In 2013 Kelly O, a writer for Seattle weekly The Stranger, celebrated the many eccentrics and eccentricities of the town. In her report, Kelly praises "the freaky magic" of the place. It is "Eastern Washington’s most magical swimming hole." Acknowledging that Soap Lake is much less crowded than it used to be, the writer credits the "high mineral content" for the sensation that "you’re floating around in a lukewarm bathtub that has a little too much Johnson’s Baby Oil in it." Kelly O continues, "It makes your skin feel slick and slimy. Tiny bugs buzz around near the shore, where the water often deposits a bizarre foam, not unlike shampoo" ("The Freaky Magic ...").
The candor in The Stranger article contrasts with the nostalgic PR offered up by partisans. The mud, Kelly O says – which "people rub all over their bodies in hopes of soothing aches and pains – is so sulfurous, it smells like the worst Easter-egg fart you’ve ever farted" ("The Freaky Magic ..."). The analogy is one which other commentators have danced around to avoid. The same sulfur compounds some patrons find reeky are responsible for healing skin conditions. "Does it really heal?" Kelly O asks. "Locals roll their eyes, but the huge population of Russian immigrants who have taken over Soap Lake's western beach will tell you different" ("The Freaky Magic ..."). Without ever saying the town today is tacky, a residence of lowbrow kitsch, Kelly O ironically celebrates the place. We meet a "Drunk of the Week" named Sandy, and learn that Seattle drag performer "Jackie Hell grew up here, perfecting her craft as a bored teenager" ("The Freaky Magic ..."). A rich description of a motorcycle club rally in Soap Lake follows. Its stunts included gravity-defying rides up a wall, a knife-throwing show, and a topless belly dance. The story concludes with the wish that the lava lamp is never built, fearing it will encourage tourism.
With the lava lamp still on the drawing board in 2023, the greatest draw of Soap Lake today might be the Notaras Lodge.
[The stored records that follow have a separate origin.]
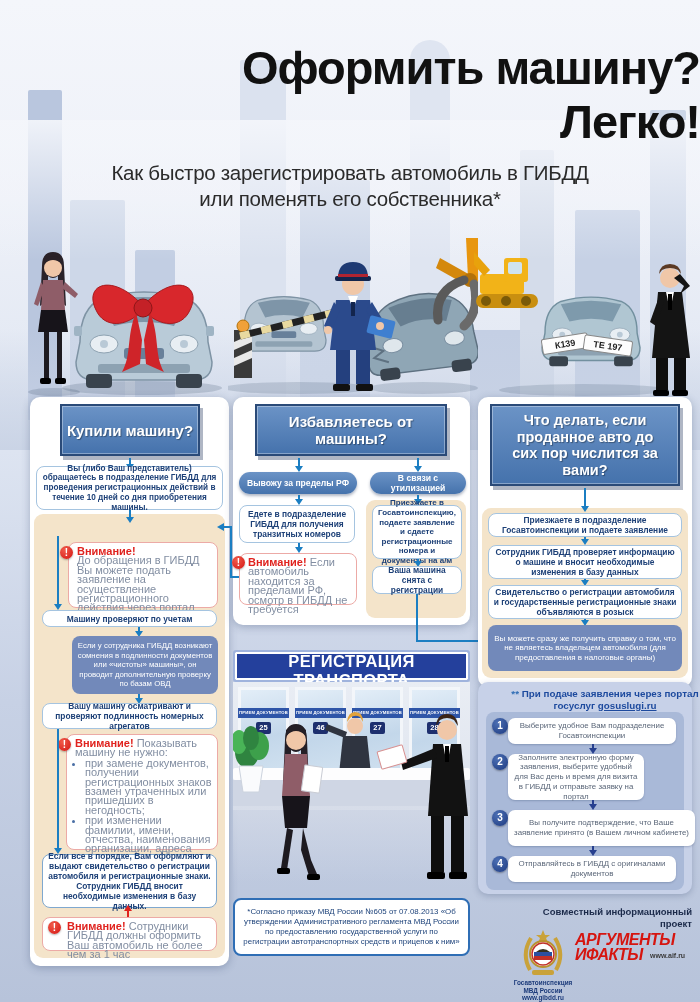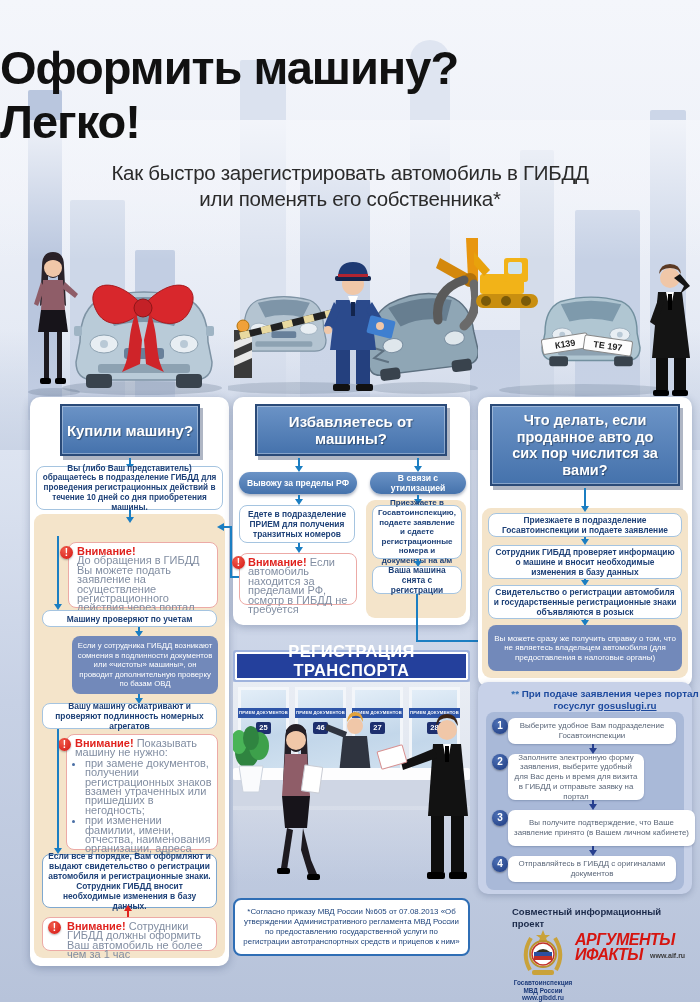--- a/index.html
+++ b/index.html
@@ -43,44 +43,44 @@
   .arrUp{position:absolute;width:2px;color:#e0231f;background:currentColor;}
   .arrUp::after{content:'';position:absolute;left:-3px;top:-6px;border-left:4px solid transparent;
     border-right:4px solid transparent;border-bottom:6px solid currentColor;}
   .navy{color:#27408f;}
   .lineH{position:absolute;height:2px;background:#1b7ec2;}
   .lineV{position:absolute;width:2px;background:#1b7ec2;}
   .triL{position:absolute;width:0;height:0;border-top:4px solid transparent;border-bottom:4px solid transparent;border-right:7px solid #1b7ec2;}
   .triR{position:absolute;width:0;height:0;border-top:4px solid transparent;border-bottom:4px solid transparent;border-left:7px solid #1b7ec2;}
   
   .banner{position:absolute;background:#24409c;border:2px solid #9fb3dd;box-shadow:inset 0 0 0 2px #fff;
-    color:#fff;font-weight:bold;text-align:center;display:flex;align-items:flex-end;justify-content:center;
+    color:#fff;font-weight:bold;text-align:center;display:flex;align-items:flex-start;justify-content:center;
     font-size:16.5px;letter-spacing:.4px;border-radius:3px;}
   .facade{position:absolute;background:linear-gradient(180deg,#e9edf4,#dee4ee);}
   .owin{position:absolute;background:linear-gradient(165deg,#e3eef8 0%,#c3d7ea 60%,#cfe0ef 100%);border:3px solid #f3f6fa;}
   .ostrip{position:absolute;background:#2e55a8;color:#fff;font-weight:bold;font-size:4.2px;
     letter-spacing:.2px;text-align:center;line-height:10px;}
   .obadge{position:absolute;background:#1d2f6e;color:#fff;font-weight:bold;font-size:7.5px;
     text-align:center;line-height:12px;border-radius:2px;}
   .fnote{position:absolute;background:#fff;border:2px solid #2f6eb5;border-radius:8px;color:#20457c;
     font-size:7.9px;line-height:10px;text-align:center;display:flex;align-items:center;justify-content:center;padding:3px 8px;}
   
   .gos-outer{position:absolute;background:#c7d1e8;border-radius:10px;box-shadow:0 2px 6px rgba(40,60,100,.25);}
   .gos-head{position:absolute;color:#1d4a9e;font-weight:bold;font-size:9.8px;line-height:11.5px;text-align:center;}
   .gos-inner{position:absolute;background:#a9b9d8;border-radius:8px;}
   .gbox{position:absolute;background:#fff;border-radius:7px;color:#5a6678;font-size:7.9px;line-height:9.8px;
     text-align:center;display:flex;align-items:center;justify-content:center;padding:2px 6px;box-shadow:0 1px 2px rgba(30,50,90,.25);}
   .gnum{position:absolute;width:16px;height:16px;border-radius:50%;background:radial-gradient(circle at 35% 30%,#4c6fb4,#1d3a80);
     color:#fff;font-weight:bold;font-size:10px;line-height:16px;text-align:center;box-shadow:0 1px 2px rgba(0,0,0,.35);}
   
-  .projtxt{position:absolute;color:#1b2a4a;font-weight:bold;font-size:9.5px;line-height:11.5px;text-align:left;}
+  .projtxt{position:absolute;color:#1b2a4a;font-weight:bold;font-size:9.5px;line-height:11.5px;text-align:right;}
   .gibddtxt{position:absolute;color:#1b3a7a;font-weight:bold;font-size:6.4px;line-height:7.6px;text-align:center;}
   .aif{position:absolute;color:#d6150f;font-weight:bold;font-style:italic;font-size:16px;line-height:15px;letter-spacing:-.5px;}
   .aifurl{position:absolute;color:#3a3a3a;font-weight:bold;font-size:7px;}
-  .title{position:absolute;left:0;width:700px;text-align:left;color:#111;font-weight:bold;letter-spacing:-1px;}
+  .title{position:absolute;left:0;width:700px;text-align:right;color:#111;font-weight:bold;letter-spacing:-1px;}
   .subtitle{position:absolute;left:110px;width:480px;text-align:center;color:#2b2b2b;font-size:20.5px;line-height:26px;letter-spacing:-.3px;}
 </style>
 </head>
 <body>
 
 <div class="poster">
 
   <div class="bld win" style="left:28px;top:90px;width:34px;height:330px;background:#b9c6de;"></div>
   <div class="bld" style="left:70px;top:200px;width:55px;height:220px;background:#cdd7e8;"></div>
   <div class="bld win" style="left:135px;top:250px;width:40px;height:170px;background:#c2cee3;"></div>
@@ -306,21 +306,21 @@
 
   <div class="pill" style="left:239px;top:472px;width:118px;height:22px;">
     <span>Вывожу за пределы РФ</span>
   </div>
   <div class="pill" style="left:370px;top:472px;width:96px;height:22px;">
     <span>В связи с утилизацией</span>
   </div>
 
   <div class="arrV" style="left:298px;top:495px;height:4px;"></div>
   <div class="box" style="left:239px;top:505px;width:116px;height:38px;">
-    <span>Едете в подразделение ПРИЕМ для получения транзитных номеров</span>
+    <span>Едете в подразделение ГИБДД для получения транзитных номеров</span>
   </div>
   <div class="arrV" style="left:298px;top:543px;height:4px;"></div>
   <div class="warn" style="left:239px;top:553px;width:118px;height:52px;padding-left:8px;">
     <b class="t">Внимание!</b><span> Если автомобиль находится за пределами РФ, осмотр в ГИБДД не требуется</span>
   </div>
   <div class="wico" style="left:232px;top:556px;">!</div>
 
   <div class="arrV" style="left:417px;top:495px;height:4px;"></div>
   <div class="box" style="left:372px;top:505px;width:90px;height:54px;font-size:8px;line-height:9.6px;">
     <span>Приезжаете в Госавтоинспекцию, подаете заявление и сдаете регистрационные номера и документы на а/м</span>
It was built of rounded river rock in 1911 by high-stakes gambler and real-estate investor E. Paul Janes, who disappeared mysteriously in New York City two years later. Today the lodge rents out vintage cabins constructed of massive old-growth logs, spruce or ponderosa pine (a detail on which the records conflict). The charm of these cabins comes not only from the silky water piped into the bathtubs but from the funky décor. Each cabin is laid out with antiques from different aspects of American culture. Many of the cabins were destroyed in a 1998 fire. The inlays of figurines in epoxy-based plastic fueled the flames, but several choice cabins remain.
The culture of Soap Lake, and the sudsy Smokiam on whose south shore the town sits, have both changed. Though the population has dwindled by 75 percent, Soap Lake's cultural diversity has increased. Besides the influx of Eastern Europeans, keen to follow ancestral tradition, the town welcomes a lot more Latinx people today, some of whom have risen from the migrant farming class to afford vacations at hotels and resorts. The beaches resound with non-English speech. The attraction of the water remains the same, though. Even if the salinity levels have fallen due to leakage from other water sources, the true believers still arrive. They pursue balneology by any other name.